Seasonal Affective Disorder (SAD): Summer Edition
Ah! At last, summer has arrived! Take a deep breath and smell the warm, fresh air, feel the chill of a newly-opened swimming pool, and finally relax from the busier seasons behind. The idea of summer is typically what gets us all through, yet summer is not all it is said to be. From a psychological standpoint, summer can actually be detrimental to our health. So, let us take a look at a few themes that have been found within the minds of youth and even adults in this next season.
To begin, Seasonal Affective Disorder (SAD) is a very real mental deficit that affects a large amount of people annually. It is most associated with the winter season for the obvious cold, dark, and less-active trends. As we enter into summer, it is important to recognize the hidden trends buried within this supposedly “freeing” season.
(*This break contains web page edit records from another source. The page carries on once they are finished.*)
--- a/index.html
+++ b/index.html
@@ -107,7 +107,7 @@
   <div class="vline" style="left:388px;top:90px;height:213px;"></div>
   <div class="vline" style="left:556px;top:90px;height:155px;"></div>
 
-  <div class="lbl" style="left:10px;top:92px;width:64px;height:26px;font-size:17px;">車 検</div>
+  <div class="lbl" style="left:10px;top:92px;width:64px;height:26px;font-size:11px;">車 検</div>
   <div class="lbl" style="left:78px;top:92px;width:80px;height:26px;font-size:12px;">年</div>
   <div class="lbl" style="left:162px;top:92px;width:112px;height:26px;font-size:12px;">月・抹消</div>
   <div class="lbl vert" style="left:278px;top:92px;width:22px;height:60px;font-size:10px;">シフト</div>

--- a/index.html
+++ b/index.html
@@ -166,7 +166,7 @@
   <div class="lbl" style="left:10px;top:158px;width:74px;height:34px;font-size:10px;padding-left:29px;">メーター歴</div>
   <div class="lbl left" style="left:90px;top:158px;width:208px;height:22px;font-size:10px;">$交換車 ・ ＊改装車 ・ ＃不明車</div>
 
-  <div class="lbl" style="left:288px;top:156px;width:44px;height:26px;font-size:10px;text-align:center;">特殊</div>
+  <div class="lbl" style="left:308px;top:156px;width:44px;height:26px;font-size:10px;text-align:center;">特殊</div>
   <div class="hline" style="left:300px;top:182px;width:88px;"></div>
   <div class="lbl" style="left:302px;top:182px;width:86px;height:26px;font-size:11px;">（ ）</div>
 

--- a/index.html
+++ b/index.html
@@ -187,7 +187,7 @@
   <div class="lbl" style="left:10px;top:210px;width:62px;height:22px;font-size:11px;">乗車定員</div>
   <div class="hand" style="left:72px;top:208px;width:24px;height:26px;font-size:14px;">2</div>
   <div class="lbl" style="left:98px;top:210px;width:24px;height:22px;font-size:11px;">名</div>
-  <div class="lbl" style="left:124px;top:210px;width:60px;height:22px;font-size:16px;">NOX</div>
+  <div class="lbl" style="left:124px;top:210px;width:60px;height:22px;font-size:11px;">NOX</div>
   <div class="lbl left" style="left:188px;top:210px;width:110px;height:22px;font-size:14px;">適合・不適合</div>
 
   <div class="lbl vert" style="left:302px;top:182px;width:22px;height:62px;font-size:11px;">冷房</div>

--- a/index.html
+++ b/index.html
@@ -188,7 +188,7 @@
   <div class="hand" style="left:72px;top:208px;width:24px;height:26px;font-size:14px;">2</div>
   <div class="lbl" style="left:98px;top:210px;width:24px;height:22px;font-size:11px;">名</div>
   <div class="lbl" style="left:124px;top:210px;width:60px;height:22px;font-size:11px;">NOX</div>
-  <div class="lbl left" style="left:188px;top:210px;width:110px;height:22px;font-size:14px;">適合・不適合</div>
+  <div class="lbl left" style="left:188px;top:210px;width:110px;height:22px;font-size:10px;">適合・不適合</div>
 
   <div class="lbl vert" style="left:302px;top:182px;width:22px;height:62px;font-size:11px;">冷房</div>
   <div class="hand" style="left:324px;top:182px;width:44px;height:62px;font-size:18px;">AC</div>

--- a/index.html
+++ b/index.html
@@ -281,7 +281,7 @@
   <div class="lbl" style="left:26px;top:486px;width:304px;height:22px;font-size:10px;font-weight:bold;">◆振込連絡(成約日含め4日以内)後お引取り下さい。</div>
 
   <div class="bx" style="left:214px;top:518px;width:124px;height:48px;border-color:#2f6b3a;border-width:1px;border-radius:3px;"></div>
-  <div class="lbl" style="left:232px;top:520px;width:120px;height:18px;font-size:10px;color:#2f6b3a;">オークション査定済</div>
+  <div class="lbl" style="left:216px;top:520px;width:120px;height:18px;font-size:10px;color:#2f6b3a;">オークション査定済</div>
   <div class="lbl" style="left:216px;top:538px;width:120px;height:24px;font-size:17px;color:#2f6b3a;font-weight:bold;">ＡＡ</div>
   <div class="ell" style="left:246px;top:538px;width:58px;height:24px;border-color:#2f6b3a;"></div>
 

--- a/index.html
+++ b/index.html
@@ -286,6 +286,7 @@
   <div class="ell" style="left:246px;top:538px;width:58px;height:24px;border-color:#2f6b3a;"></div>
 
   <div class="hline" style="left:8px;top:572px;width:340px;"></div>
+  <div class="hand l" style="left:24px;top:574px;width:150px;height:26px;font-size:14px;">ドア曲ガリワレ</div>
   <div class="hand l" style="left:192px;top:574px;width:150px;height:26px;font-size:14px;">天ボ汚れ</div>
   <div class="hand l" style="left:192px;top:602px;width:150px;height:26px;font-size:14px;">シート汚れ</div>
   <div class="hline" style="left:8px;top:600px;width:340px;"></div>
ADHD Medication Withdraws:
As children/adolescents/adults are prescribed with ADHD medications throughout the general school year, summer seems to be a time to put these medications on hold. Students no longer have to focus in a classroom, so what is the point of these medications in the summer? Truthfully, this mindset can be problematic as these medications still hold great importance for children and adolescents. By skipping out on the prescribed medication for the summer, this could result in anxiety, mood swings, and depression. Keep in mind that it is important to stay on the medication as prescribed and if you are thinking of stopping, speak to your doctor first for the safest transition possible.
Depression and Anxiety:
Shockingly enough, it is possible to be depressed and/or anxious in the summer time. It is easy to neglect these feelings with all of the “fun” activities at our fingertips, but we should be making an effort to truly understand the dangers of these emotions. As our busy schedules come to a close and we suddenly have “nothing to do”, depression kicks in, with anxiety quickly following after. To prevent these detrimental mindsets, refer to the prevention techniques below.
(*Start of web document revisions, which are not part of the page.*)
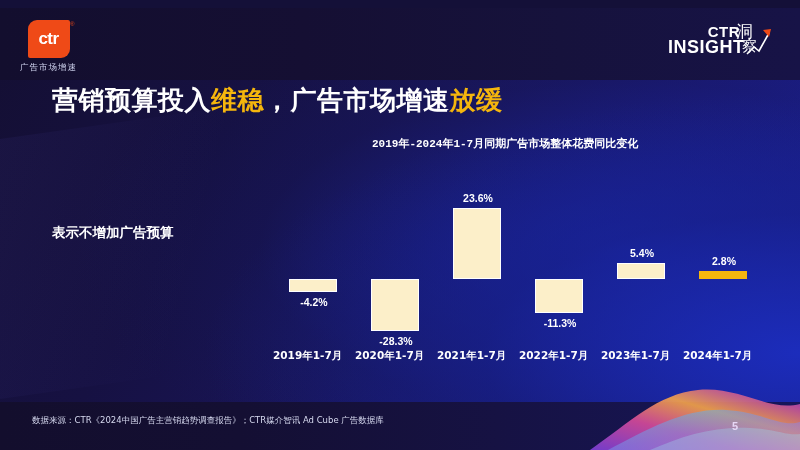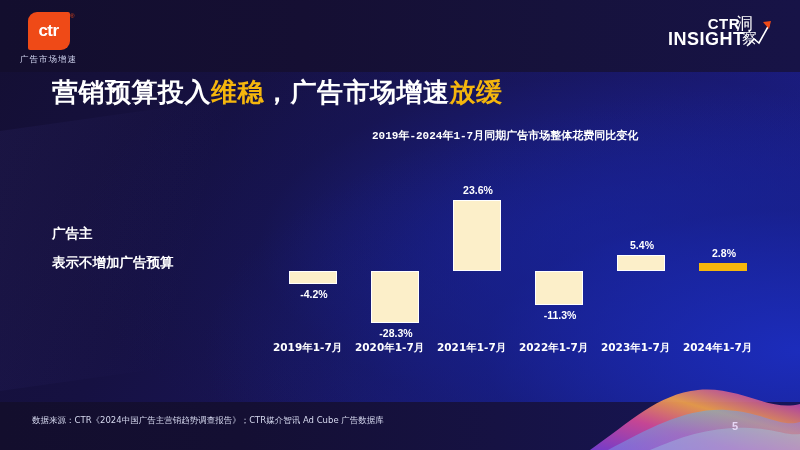--- a/index.html
+++ b/index.html
@@ -18,6 +18,7 @@
       radial-gradient(95% 80% at 78% 55%, rgba(26,40,175,0.70) 0%, rgba(20,24,95,0.25) 48%, rgba(18,16,60,0) 72%),
       linear-gradient(118deg, #140f33 0%, #161142 28%, #191558 50%, #1b1a78 72%, #1d22a0 100%);
     overflow:hidden;
+    margin-top:8px;
   }
   .top-band {
     position:absolute; left:0; top:0; width:100%; height:72px;

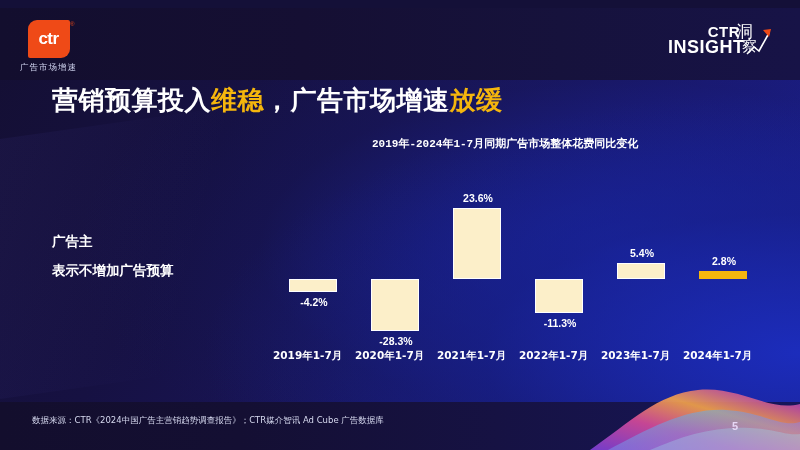--- a/index.html
+++ b/index.html
@@ -181,7 +181,6 @@
   <div class="headline"><span>营销预算投入</span><span class="hl">维稳</span><span>，广告市场增速</span><span class="hl">放缓</span></div>
 
   <div class="stat-block">
-    <div class="stat-l1">广告主</div>
     <div class="stat-l2">表示不增加广告预算</div>
   </div>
With summer being far less structured than most seasons, loneliness comes into play as most people are out and about enjoying themselves with us left behind. For adults, loneliness may be near as work interferes with quality time in the day to enjoy the weather and fellowship. For children in school especially, summer is a lonely time as they have limited access/communication to their friends from school. It is important to create a stable community to surround ourselves with so that we feel that sense of involvement.
- Go outside as much as possible to enjoy the weather
- Sit down with your child and discuss medical goals regarding medication for the summer
- Create structure in your day to prevent loneliness and depression
- Volunteer, join a club, or participate in a sport to create friendships and self-actualization
- Find a job that will give purpose to daily routines and allow structure
- Set play dates for children to see their friends from school
- Use vacation time wisely
Weaver, Rheyanne. “Dealing with Mental Health Issues During the Summer.”GoodTherapy.org Therapy Blog. N.p., 30 Apr. 2012. Web. 01 June 2016.